A visão hipnótica desta barreira imensa, transportou-me para outros tempos, quando escalei o esporão de Brenva, uma via glaciar com 1000 metros, que culmina directamente no cume do Monte Branco. Foi um bom momento de juventude. Também me lembrei que, se a voltasse a repetir, provavelmente não me lembraria de nada.
O amanhecer esplendoroso.
Do lado direito, prolonga-se uma espécie de “vale do silêncio”, branco e liso, com contadas crevasses visíveis e orlado por uma crista recortada por torres de granito, chefiadas pelo ultra-célebre Gran Capucin, palco de famosas escaladas de indiscutível qualidade.
Para trás, ficava o Dente do Gigante e a mole colossal das Grandes Jorasses.
O sol intenso da manhã surpreende-nos a meio da escalada.
A linha mais emblemática das Grandes Jorasses é o Esporão Walker, escalado pela primeira vez pelo mítico Ricardo Cassin, no longínquo ano de 1932 (!).
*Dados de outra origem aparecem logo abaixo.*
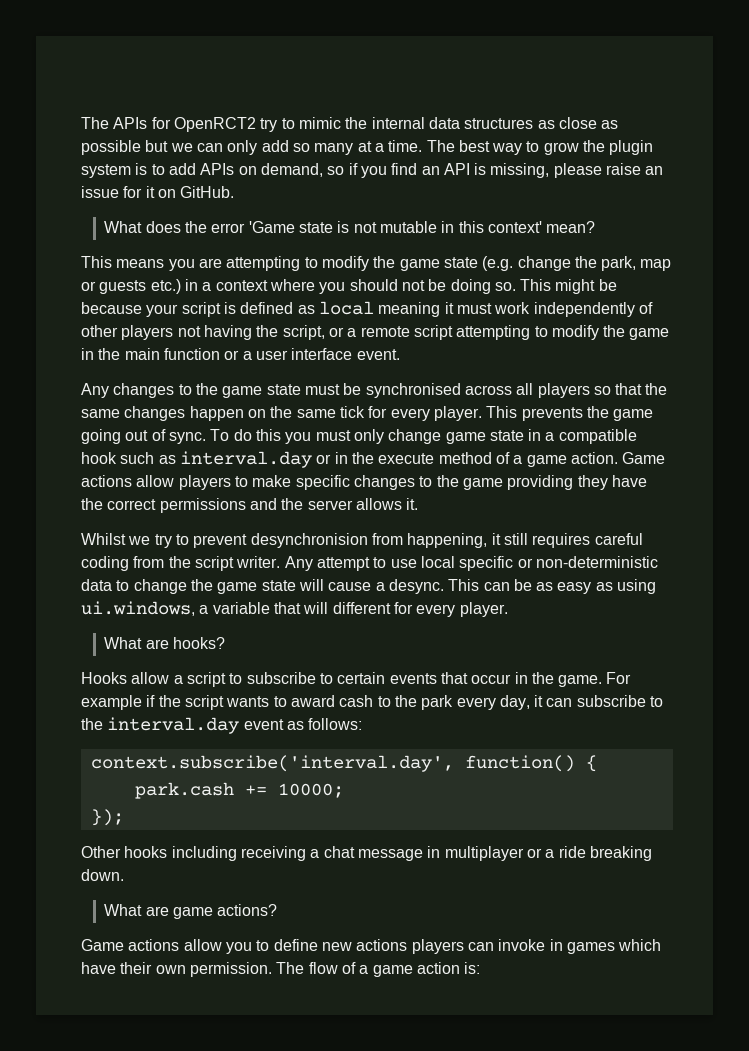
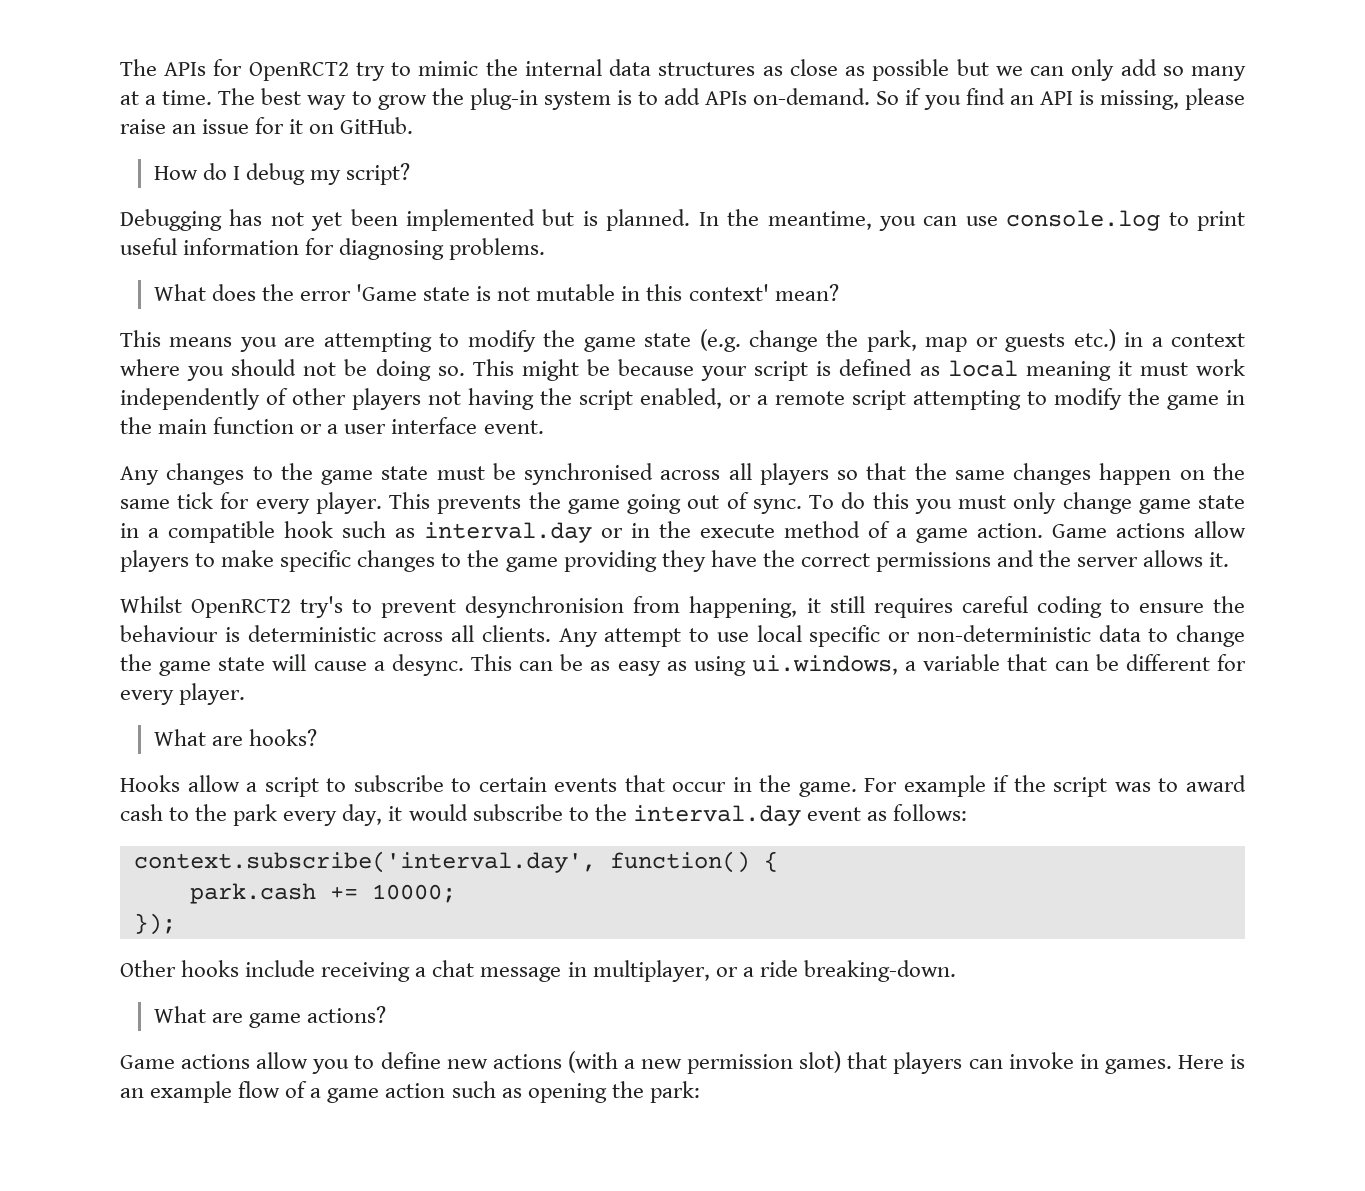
[609,140,654,155] plugin -> [469,88,538,110] plug-in
[238,163,345,177] on demand, so -> [753,88,900,105] on-demand. So
(235, 192) none -> [153,163,411,185] [120,209,1245,231] [120,238,546,260] // How do I debug my script? // Debugging has not yet been implemented but is planned. In the meantime, you can use console.log to print useful information for diagnosing problems.
[282,325,325,340] script, -> [579,388,722,410] script enabled,
[128,534,172,548] we try -> [191,596,344,618] OpenRCT2 try's
[133,556,281,571] from the script writer. -> [1109,596,1246,613] [120,625,551,642] to ensure the behaviour is deterministic across all clients.
[303,602,329,614] will -> [1054,654,1119,671] can be
[226,696,270,707] wants -> [1114,782,1151,792] was
[546,698,573,707] can -> [408,804,468,821] would
[171,846,237,861] including -> [245,960,316,977] include
[444,846,524,861] multiplayer -> [592,960,710,982] multiplayer,
[589,846,652,861] [81,869,124,881] breaking down. -> [803,960,956,982] breaking-down.
[411,939,662,954] [81,962,305,977] players can invoke in games which have their own permission. The -> [567,1051,1245,1074] [120,1081,233,1103] (with a new permission slot) that players can invoke in games. Here is an example
[464,962,481,974] is: -> [451,1081,700,1103] such as opening the park:

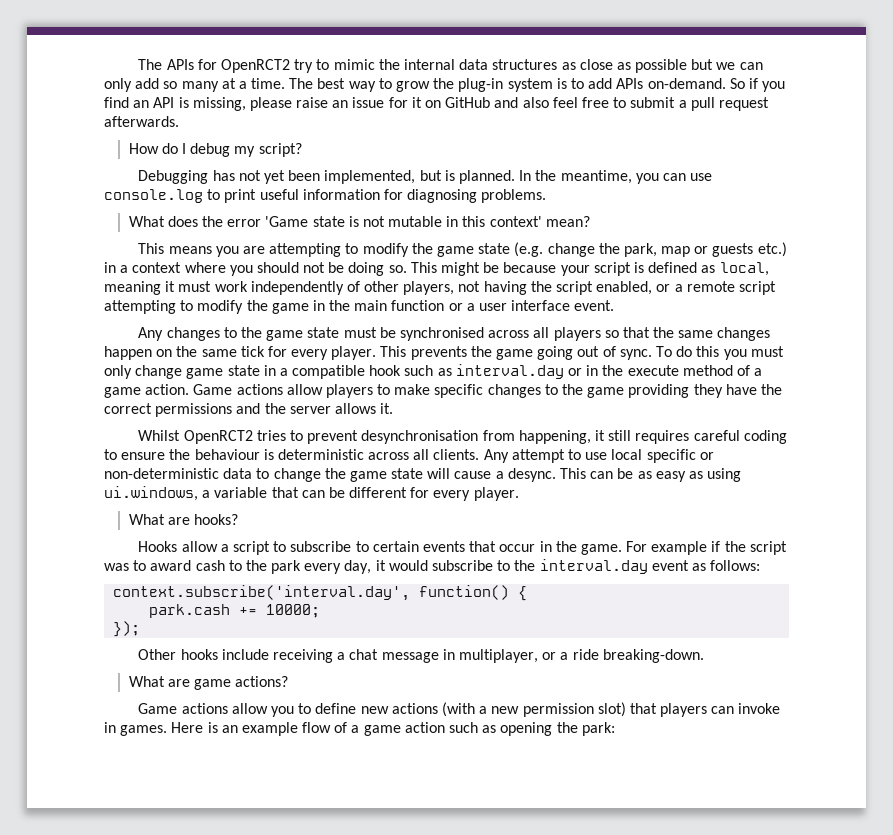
[340,117,414,134] GitHub. -> [445,97,769,111] [104,116,179,127] GitHub and also feel free to submit a pull request afterwards.
[406,209,536,231] implemented -> [324,170,416,184] implemented,
[947,360,1018,377] local -> [719,262,769,276] local,
[352,388,421,410] players -> [403,281,455,295] players,
[300,596,344,618] try's -> [256,430,286,441] tries
[465,596,625,618] desynchronision -> [361,430,479,444] desynchronisation

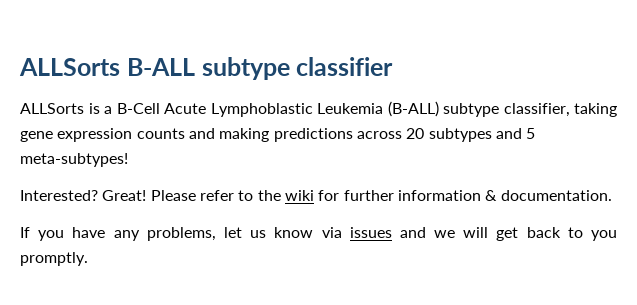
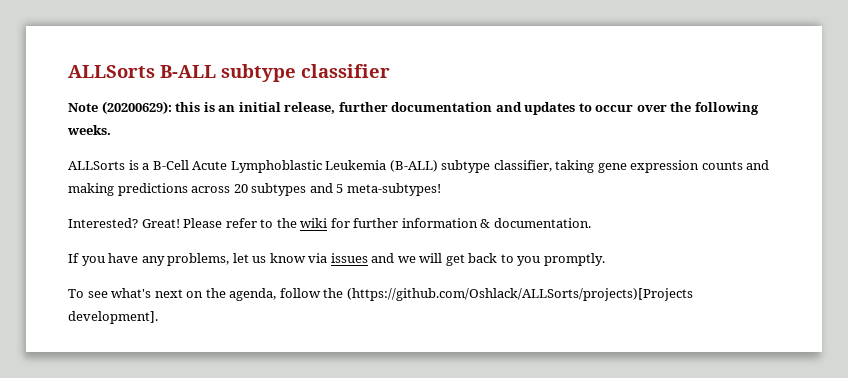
(394, 66) none -> [68,101,759,115] [67,125,111,135] // Note (20200629): this is an initial release, further documentation and updates to occur over the following weeks.
(88, 259) none -> [68,288,693,301] [68,311,158,324] // To see what's next on the agenda, follow the (https://github.com/Oshlack/ALLSorts/projects)[Projects development].

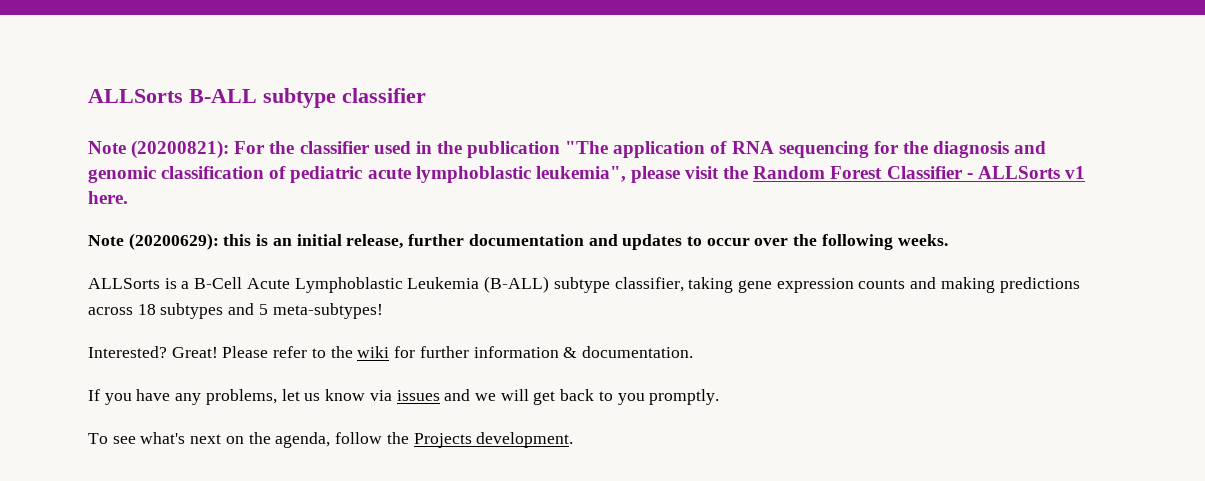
(390, 71) none -> [88,140,1047,159] [88,166,1085,183] [88,191,128,204] // Note (20200821): For the classifier used in the publication "The application of RNA sequencing for the diagnosis and genomic classification of pediatric acute lymphoblastic leukemia", please visit the Random Forest Classifier - ALLSorts v1 here.
[233,184,248,193] 20 -> [137,304,156,315] 18
[346,288,693,301] [68,311,158,324] (https://github.com/Oshlack/ALLSorts/projects)[Projects development]. -> [413,432,574,448] Projects development.

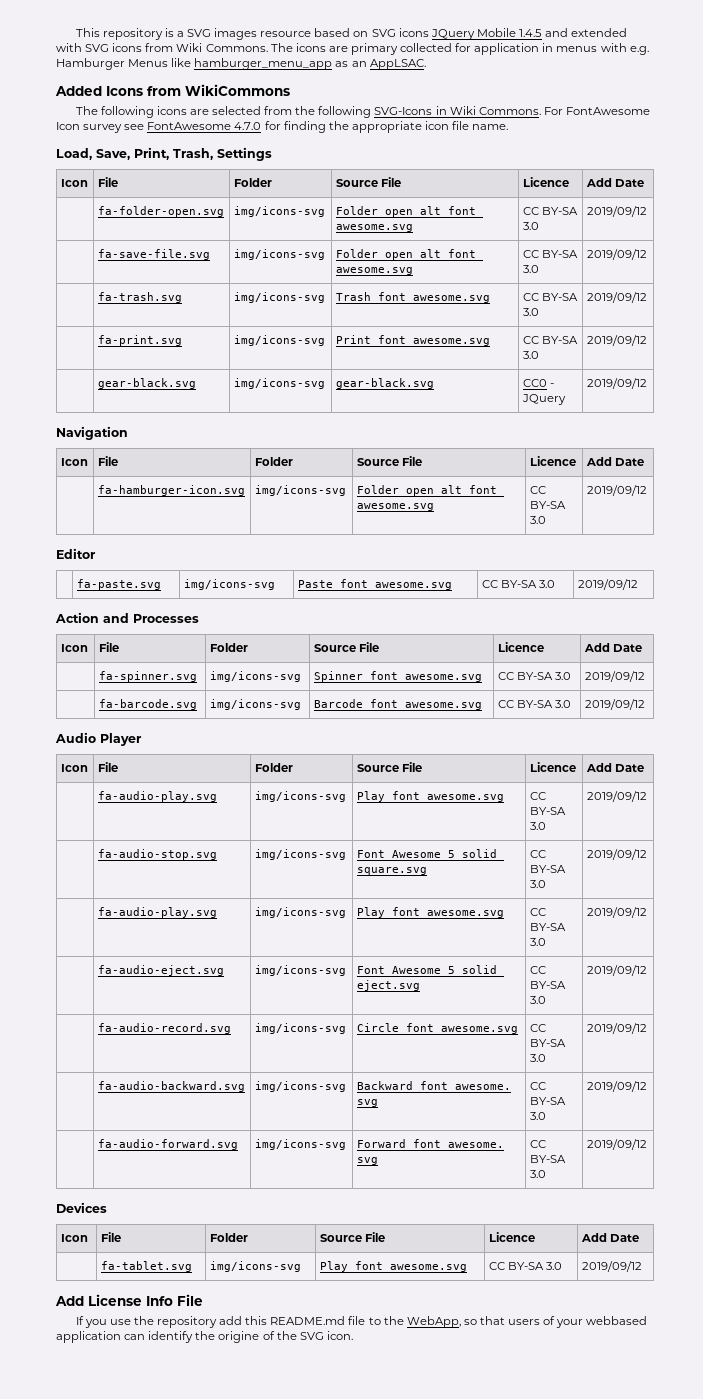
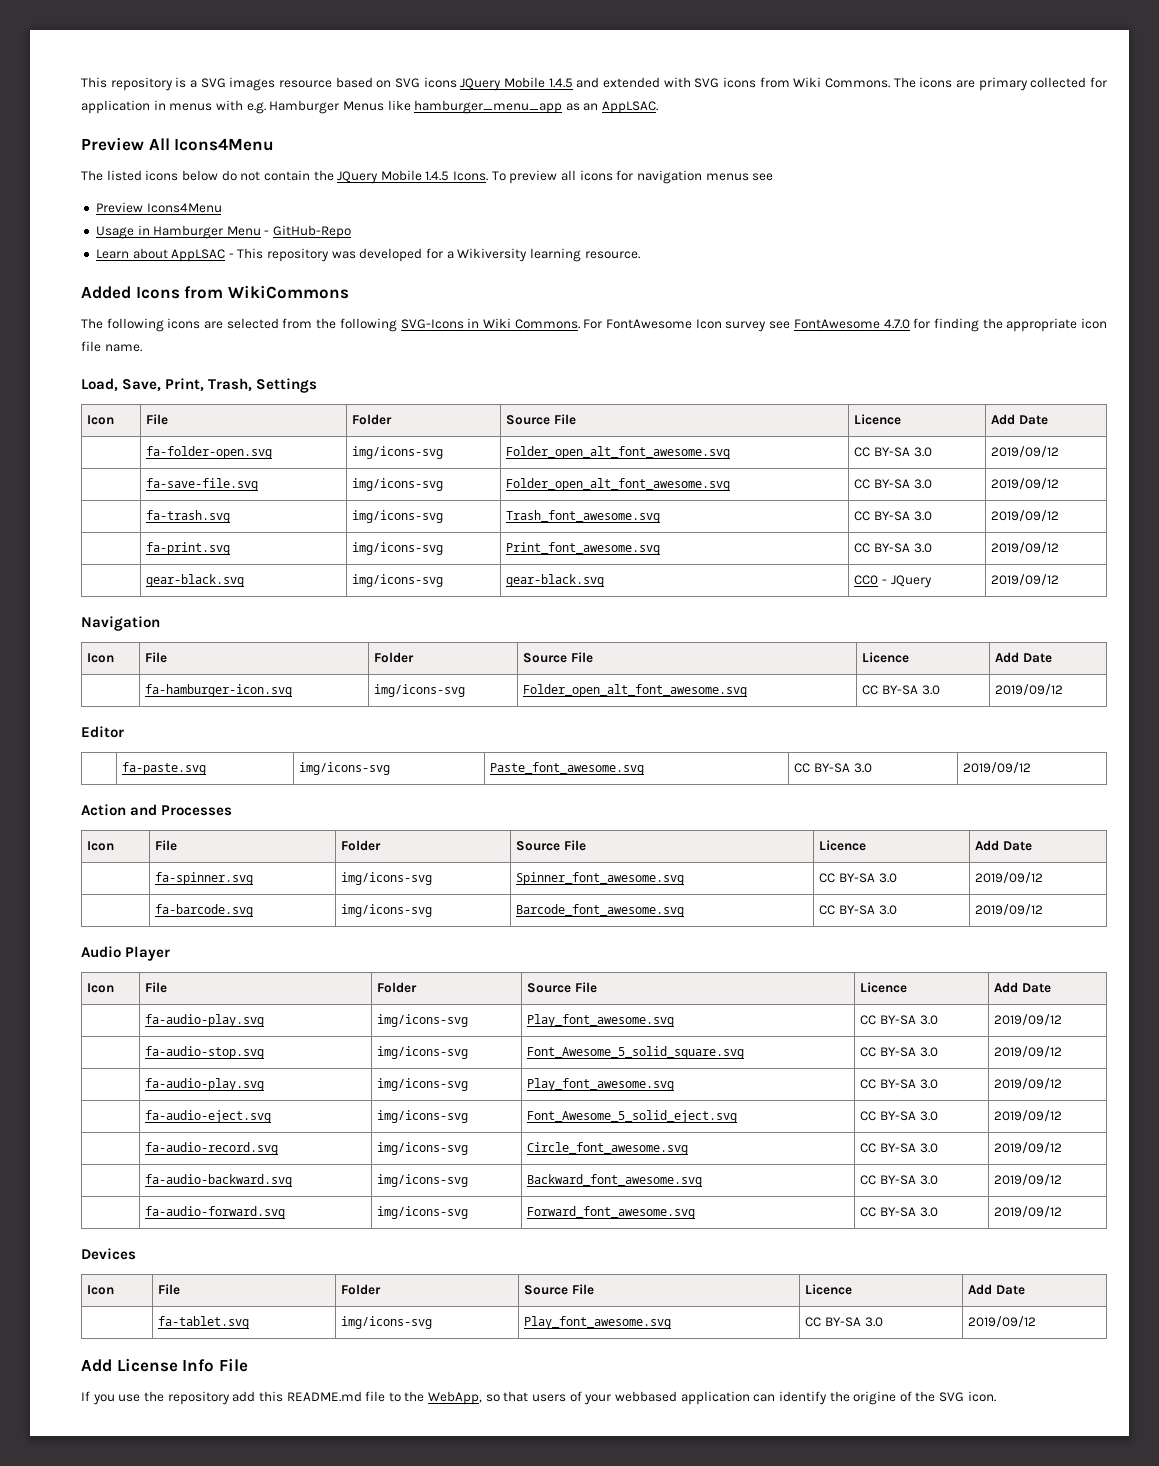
(426, 64) none -> [81,137,275,151] [81,170,774,184] [95,202,222,213] [95,225,352,239] [95,248,640,262] // Preview All Icons4Menu // The listed icons below do not contain the JQuery Mobile 1.4.5 Icons. To preview all icons for navigation menus see // Preview Icons4Menu // Usage in Hamburger Menu - GitHub-Repo // Learn about AppLSAC - This repository was developed for a Wikiversity learning resource.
A fama desta via, que se ergue ao longo de 1200 metros de granito, propagou-se pelo mundo inteiro, adquirindo um estatuto quase galáctico. A Walker tornou-se numa espécie de objecto de desejo para qualquer aspirante a alpinista. Um trofeu. Um ritual iniciático em vias de compromisso e envergadura.
Como é evidente, num dado momento, sucumbi ao fascínio desta parede. Desta feita, apesar dos anos volvidos, algo mais ficara registrado na minha memória. Conseguia ainda recordar muitas situações de forma vivida, como por exemplo, o esparguete cozinhado num fogão “Camping gás”, precariamente apoiado entre as pernas. Naquela noite, acompanhado pelo Nuno (Larau), aguentámos um bivaque de bater os dentes, sem saco de dormir. Abraçados para aquecer, sentados numa escassa plataforma de neve, aguentámos as longas horas de escuridão à espera do sol frio da manhã, para finalmente nos pôr-mos a mexer, retomando penosamente a ascensão.
"Está proibido o desequilibrio". Não há problema. Está tudo controlado.
Á medida que o dia ia nascendo, íamos distinguindo um mar de nuvens espectacular que cobria todos os vales a perder de vista. Uma visão que injectava um novo ânimo ao cansaço acumulado das horas passadas a trepar e a destrepar neve e rocha na Kuffner, num terreno mineral adverso. Um mundo indiferente à fragilidade humana.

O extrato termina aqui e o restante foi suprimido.